Fig. 4.
Analysis of MR and ME T-cell functions.
MR T cells were distinguished from ME T cells on the basis of the presence or absence of CD27 on the cell membrane. Cell function was evaluated in terms of production of IFN-γ after stimulation with HBenvAg, 10 μg/mL (solid bars) or 1 μg/mL (gray bars), or in terms of production of IL-4 after stimulation with HBenvAg, 10 μg/mL (open bars) or 1 μg/mL (coarse bars); production was determined at the single-cell level by ELISPOT assay. Data are expressed as the number of cytokine-producing cells in 1 × 106 total PBMCs.
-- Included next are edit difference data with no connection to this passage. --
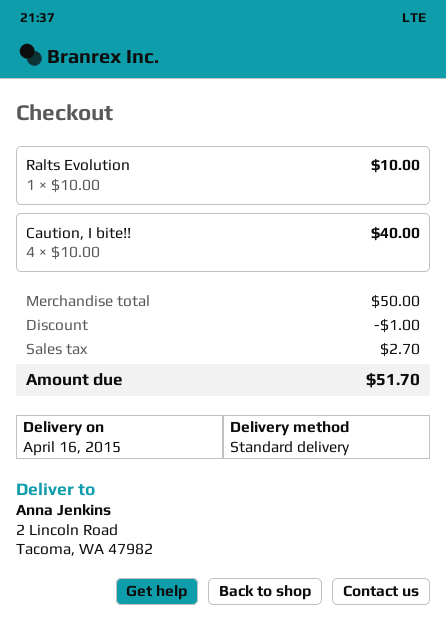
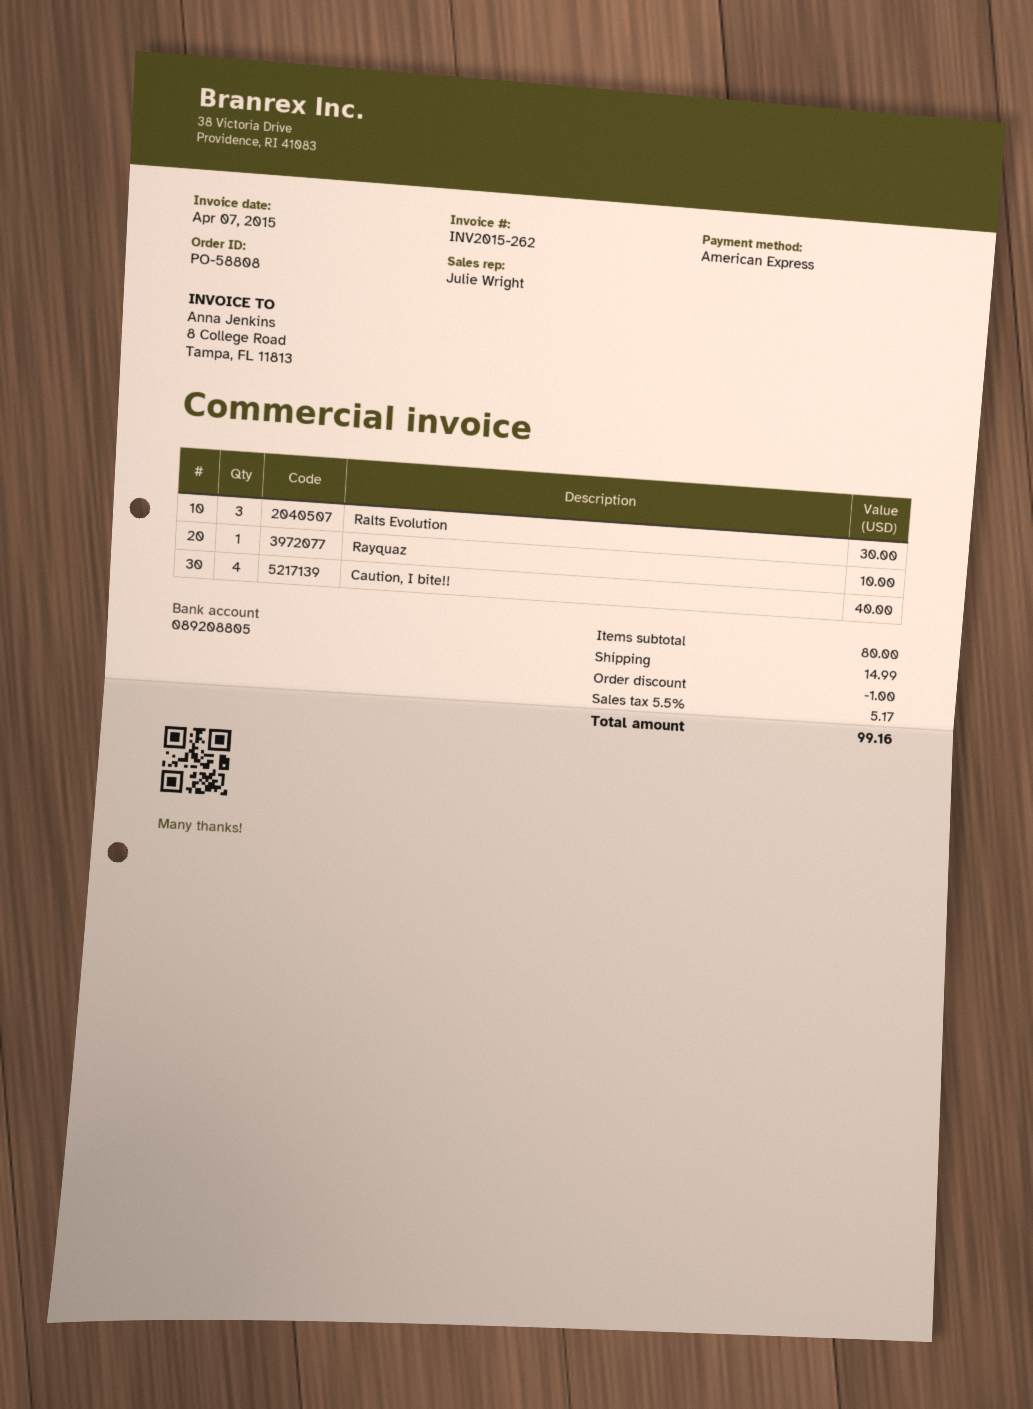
Ralts Evolution: 1 for 10.00 -> 3 for 30.00
Rayquaz: none -> 1 for 10.00
subtotal: 50.00 -> 80.00
shipping: none -> 14.99
tax: 2.70 -> 5.17
total: 51.70 -> 99.16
At 24 months after the vaccination protocol was completed, PBMCs were isolated from XLA patients or control subjects and then tested in either unfractionated or purified form according to CD2 expression (of T cells) and subsequently enriched with, or depleted of, CD27+ cells as described in “Patients, materials, and methods.” The different cell populations were assayed 4, 18, 48, and 96 hours after culture in the presence of HBenvAg. Results obtained from 1 out of 2 XLA patients (Pt 1) and 1 out of 2 healthy subjects (Ct 1) are shown. Similar results were obtained in the other 2 individuals.